A woodcutter's daughter who turned into a princess. She was born in about 1897 and was brought up in the lumber camps of Oregon. As a young girl of six and seven she kept a diary of this, but her jealous sister tore it into a thousand pieces.

As a young woman Opal wrote a book on natural history, and the publisher she approached, though not interested in her book, was fascinated by the vivacious woman and her tales of the lumber camps. He asked whether she had written it down, and she told him about the scraps, still kept in a shoebox; the shoebox was sent for; and Opal moved in with the publisher's family to spend nine months painstakingly piecing together the fragments, on all sorts of discarded paper, in a very crude, angular hand, all in capitals.

The book was published in 1920 when Opal was 22, first in serial form, and it caused a sensation. The Times Literary Supplement called it "the most complete picture of the inner life of the child that can be imagined"; her English publisher called it "one of the most attractive and important books we have ever published", the Morning Post called it "one of the most entrancing books ever printed". She was famous overnight.

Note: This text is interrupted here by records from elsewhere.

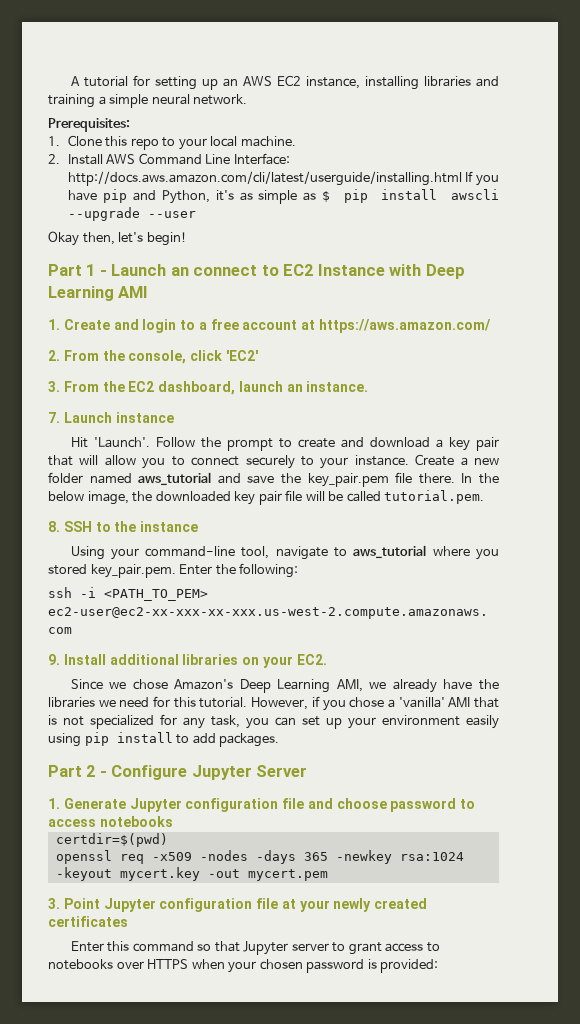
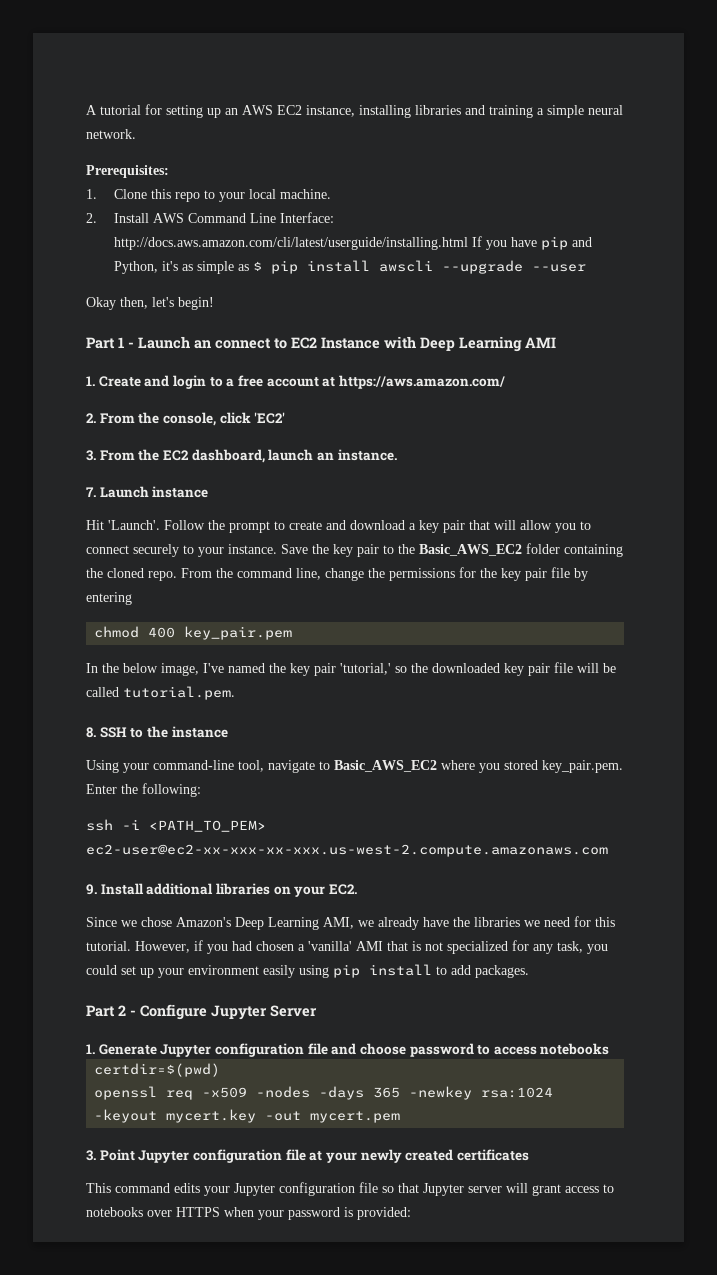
[415,454,500,466] [48,472,301,486] Create a new folder named aws_tutorial and save the -> [281,543,623,557] [86,567,588,581] [86,592,132,605] [94,626,176,638] Save the key pair to the Basic_AWS_EC2 folder containing the cloned repo. From the command line, change the permissions for the key pair file by entering // chmod 400
[395,472,455,484] file there. -> (293, 633) //
(129, 498) none -> [203,663,407,676] I've named the key pair 'tutorial,' so
[353,545,427,559] aws_tutorial -> [334,760,437,772] Basic_AWS_EC2
[349,697,385,708] chose -> [232,941,294,951] had chosen
[275,717,296,726] can -> [86,965,117,975] could
[70,941,194,952] Enter this command -> [86,1182,378,1196] This command edits your Jupyter configuration file
[332,942,346,952] to -> [506,1183,528,1193] will
[259,959,303,970] chosen -> (284, 1215) none

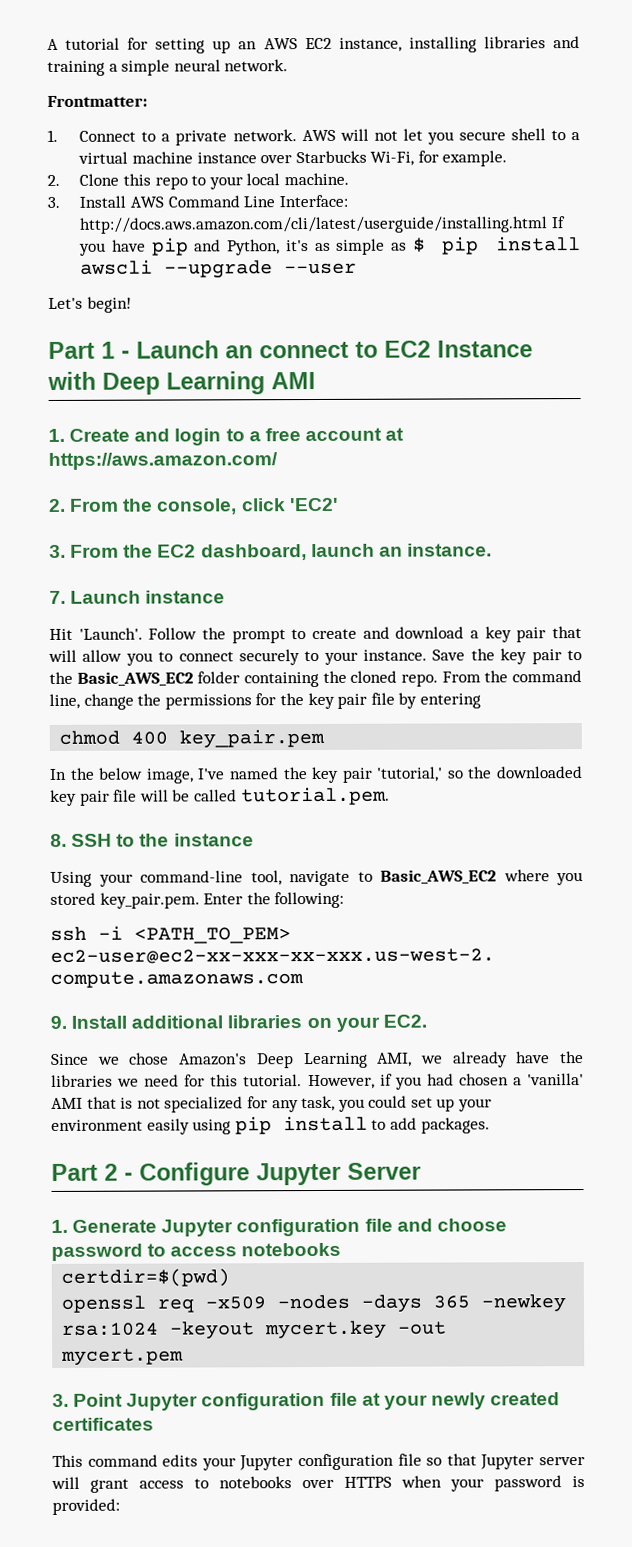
[86,165,169,178] [86,189,97,199] Prerequisites: // 1. -> [47,95,148,107] [47,128,580,146] [78,150,508,167] [47,174,60,186] Frontmatter: // 1. Connect to a private network. AWS will not let you secure shell to a virtual machine instance over Starbucks Wi-Fi, for example. // 2.
[86,213,97,223] 2. -> [47,196,60,208] 3.
[86,297,174,310] Okay then, let's -> [48,297,83,309] Let's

Then the bombshell. In her introduction to the book Opal Whiteley said that she was not the true daughter of the Whiteleys, but was a changeling brought there at the age of five to replace their late daughter Opal. What her true parents had left her were a couple of exercise books containing lists of facts and names from literature and the classics, from which she took the elaborate names of her pets.

Furthermore, her diary written at the ages of six and seven contained snatches of French, which she could not possibly have known. She several times referred to herself as petite Françoise. As the diary was scrutinized it was found to contain acrostics, such as a list of French river names which yielded the name Henri d'Orleans. Other lists revealed the names of other members of the French royal family, descendants of King Louis-Philippe.

She was now convinced that she was the natural daughter of the explorer Prince Henri d'Orléans, and she went to India in about 1924 to research his travels. Here the Maharani of Udaipur accepted and entertained her as HRH Mlle Françoise de Bourbon-Orléans. She now lived in London, under the patronage of Lord Grey of Fallodon, and moved in society as Princess Françoise, though the French royal family did not acknowledge her.

She lived a brilliant life as a socialite, and wrote up her Indian tour, but her powers began to wane. She increasingly suffered from delusions. She lived in a flat in fashionable Hampstead in north London, with ten thousand books.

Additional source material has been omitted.